The gas guzzler tax was implemented in the Energy Tax Act of 1978. It levies a tax on manufacturers selling models that don’t meet a certain miles-per-gallon threshold based on fuel economy test results. The test includes 55% city driving, 45% highway driving, and other factors impacting fuel economy.

Currently, models that offer a combined fuel economy — a calculation of its combined city and highway mpg ratings — of less than 22.5 mpg or lower are subject to a gas guzzler tax.

The minimum tax is $1,000 for a model with a combined rating of at least 21.5 combined mpg but less than 22.5 mpg. The lower a model’s overall mpg rating, the higher the tax. For instance, a model with a combined rating of 17.5 mpg is levied an additional $2,600 tax. Models rated under 12.5 mpg combined are subject to a $7,700 tax.

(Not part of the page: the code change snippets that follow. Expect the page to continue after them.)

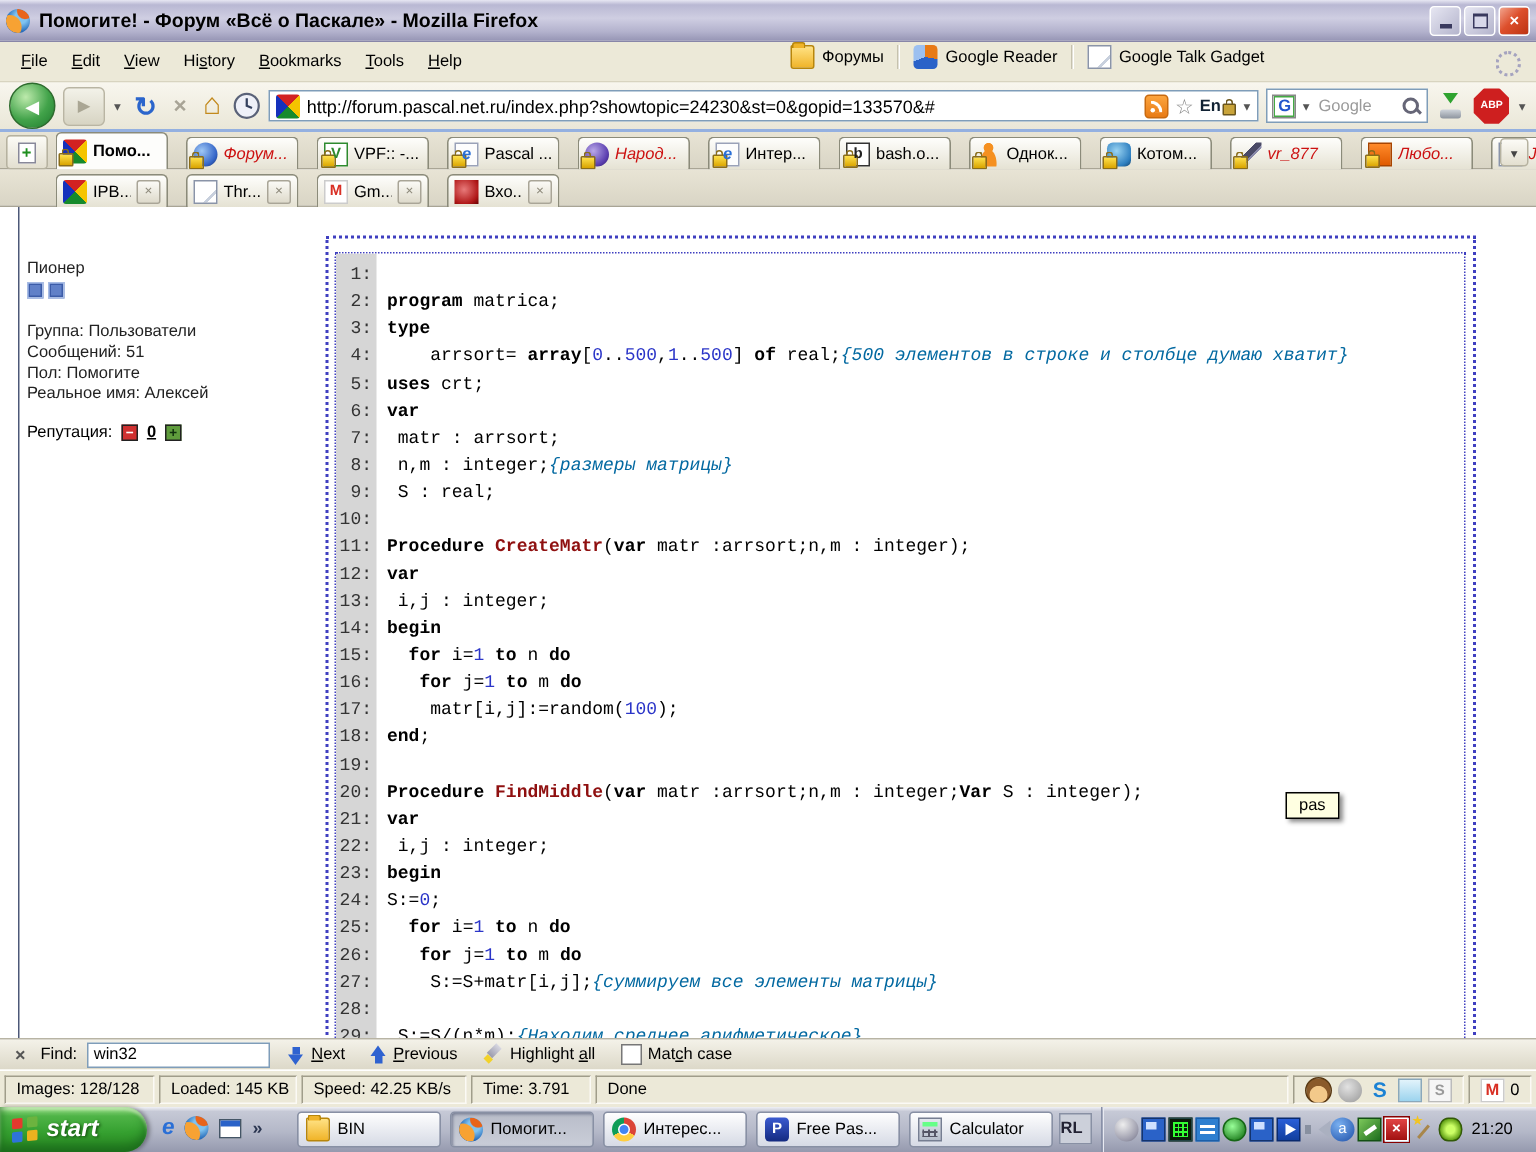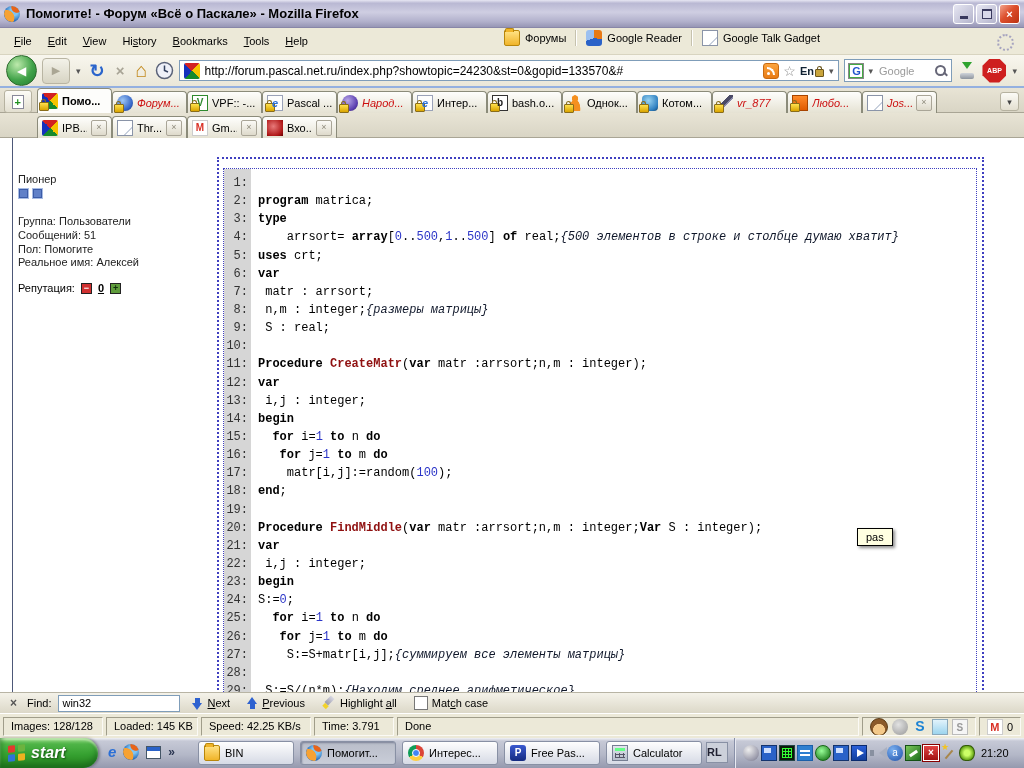--- a/index.html
+++ b/index.html
@@ -18,21 +18,21 @@
     display:flex;align-items:center;justify-content:center;font-weight:bold;font-size:11px;box-sizing:border-box}
   .btn-plain{background:linear-gradient(135deg,#e6e6f2,#b4b4cc);color:#39395e}
   .btn-close{background:linear-gradient(135deg,#f2a58e,#dd4f2c 45%,#bc3212);color:#fff}
   .glyph-min{display:block;width:8px;height:3px;background:#39395e;margin-top:8px}
   .glyph-restore{display:block;width:8px;height:7px;border:1px solid #39395e;border-top-width:2px;background:#d8d8ea}
 
   
   .menubar{position:absolute;top:28px;left:0;right:0;height:27px;background:#ece9d8;
     border-bottom:1px solid #d8d4c0;display:flex;align-items:center;padding-left:6px;box-sizing:border-box}
   .menu-item{padding:4px 8px}
-  .personal{position:absolute;left:497px;top:0;height:19px;display:flex;align-items:center;gap:2px}
+  .personal{position:absolute;left:520px;top:0;height:19px;display:flex;align-items:center;gap:2px}
   .pb-item{display:flex;align-items:center;gap:5px;padding:2px 7px}
   .pb-sep{width:1px;height:16px;background:#c6c2ae;border-right:1px solid #fff}
   .throbber{position:absolute;right:10px;top:6px;width:13px;height:13px;border-radius:50%;border:2px dotted #a5a3bf}
 
   
   .navbar{position:absolute;top:55px;left:0;right:0;height:33px;
     background:linear-gradient(#f8f6ee,#eae7d8);border-bottom:2px solid #94b0e0;
     display:flex;align-items:center;gap:5px;padding:0 6px;box-sizing:border-box}
   .nav-back{width:29px;height:29px;border-radius:50%;flex:none;
     background:radial-gradient(circle at 35% 30%,#bdeaac,#42a34a 55%,#1e7a2d);
@@ -75,21 +75,21 @@
   
   .tabrow{position:absolute;left:0;right:0;height:25px;background:linear-gradient(#e8e4d5,#d9d5c5);
     border-bottom:1px solid #a9a595;box-sizing:border-box}
   #tabrow1{top:88px}
   #tabrow2{top:113px}
   .newtab-btn{position:absolute;left:4px;top:2px;width:26px;height:21px;border:1px solid #b6b2a0;border-radius:3px;
     background:linear-gradient(#fcfbf6,#e3dfd0);display:flex;align-items:center;justify-content:center}
   .newtab-btn .sheet{width:10px;height:12px;background:#fff;border:1px solid #889;position:relative}
   .newtab-btn .plus{position:absolute;right:2px;bottom:1px;color:#1f8f1f;font-weight:bold;font-size:11px;line-height:9px}
   .tabs{position:absolute;left:37px;top:0;height:25px;display:flex;align-items:flex-end}
-  .tab{width:75px;height:22px;margin-right:0;box-sizing:border-box;border:1px solid #8b8b7a;border-bottom:none;
+  .tab{width:75px;height:22px;margin-right:12px;box-sizing:border-box;border:1px solid #8b8b7a;border-bottom:none;
     border-radius:4px 4px 0 0;background:linear-gradient(#fefefc,#e5e2d3);
     display:flex;align-items:center;gap:4px;padding:0 4px;overflow:hidden}
   .tab.active{height:25px;background:#fdfdfb;font-weight:bold}
   .tab-label{white-space:nowrap;overflow:hidden;font-size:11px}
   .tab.unread .tab-label{color:#cc1111;font-style:italic}
   .tab-close{width:14px;height:14px;flex:none;border:1px solid #a9a597;border-radius:2px;
     background:linear-gradient(#fbfaf6,#dedacb);color:#8f8b7c;font-size:9px;line-height:12px;text-align:center;margin-left:auto}
   .alltabs-btn{position:absolute;right:5px;top:4px;width:17px;height:17px;border:1px solid #b6b2a0;border-radius:3px;
     background:linear-gradient(#fcfbf6,#e3dfd0);color:#444;font-size:9px;display:flex;align-items:center;justify-content:center}
   .lockb{position:absolute;left:-3px;bottom:-2px;width:8px;height:7px;background:linear-gradient(#ffe14d,#d9a400);
@@ -147,21 +147,21 @@
   .intro{position:absolute;left:218px;top:2px;color:#444;font-size:11.5px;white-space:nowrap}
   .post-box{position:absolute;left:217px;top:19px;width:767px;height:600px;border:2px dotted #3f3fc0;background:#fff;box-sizing:border-box}
   .code-box{position:absolute;left:4px;right:5px;top:9px;height:590px;border:1px dotted #3f3fc0;display:flex;overflow:hidden}
   .gutter{width:27px;flex:none;background:#d6d6d6;padding:5px 3px 0 0;text-align:right;box-sizing:border-box}
   .codecol{flex:1;padding:5px 0 0 7px;overflow:hidden}
   .gnum,.cline{height:18.15px;line-height:18.15px;font-family:"Liberation Mono",monospace;font-size:12px;white-space:pre}
   .gnum{color:#333}
   .c-k{font-weight:bold;color:#000}
   .c-p{font-weight:bold;color:#8f1010}
   .c-n{color:#2b35c8}
-  .c-c{color:#0f172a;font-style:italic}
+  .c-c{color:#0369a1;font-style:italic}
   .tooltip{position:absolute;left:857px;top:528px;background:#ffffe1;border:1px solid #000;
     padding:2px 8px;font-size:11px;box-shadow:2px 2px 3px rgba(0,0,0,.45);z-index:50}
 
   
   .findbar{position:absolute;top:692px;left:0;right:0;height:21px;border-top:1px solid #b8b4a4;
     background:linear-gradient(#f4f2e9,#dcd8c8);display:flex;align-items:center;gap:7px;padding:0 7px;box-sizing:border-box}
   .fb-close{color:#555;font-weight:bold;font-size:12px;padding:0 3px}
   .fb-input{width:122px;height:17px;border:1px solid #7f9db9;font-family:"Liberation Sans",sans-serif;font-size:11px;padding:0 3px;box-sizing:border-box}
   .fb-btn{display:flex;align-items:center;gap:4px;padding:1px 5px}
   .arrw{width:11px;height:13px;position:relative;flex:none}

These current rates have been in place since January 1, 1991.

Manufacturers or importers of models must pay this tax directly to the IRS. However, some brands, including Mercedes-Benz, pass along this excise tax to buyers when the car is purchased new. As such, a buyer purchasing a 2023 AMG C 63 S Coupe, which is rated for 19 combined mpg, must pay the gas guzzler tax.

A blue Chevrolet Corvette Z06 sports car shows off its rear-end styling.
C5 Corvette Z06 | General Motors

A gas guzzler tax will be listed on the Monroney Label. This is also referred to as the “window price sticker.”

However, plenty of modern and popular models are exempt from the gas guzzler tax. These include pickup trucks and SUVs. The EPA notes, “At the time the law was enacted, [trucks and SUVs] represented a relatively small fraction of the overall fleet of passenger vehicles and were used more for business purposes than personal transportation.” Therefore trucks and SUVs weren’t subject to the gas guzzler tax, and they remain effectively protected from the tax to this day despite their growing popularity for personal transportation.

As such, most models subject to the gas guzzler tax are powerful sports cars. Some examples include the Chevrolet Corvette Z06, the Cadillac CT5-V Blackwing, or Dodge Charger SRT Widebody.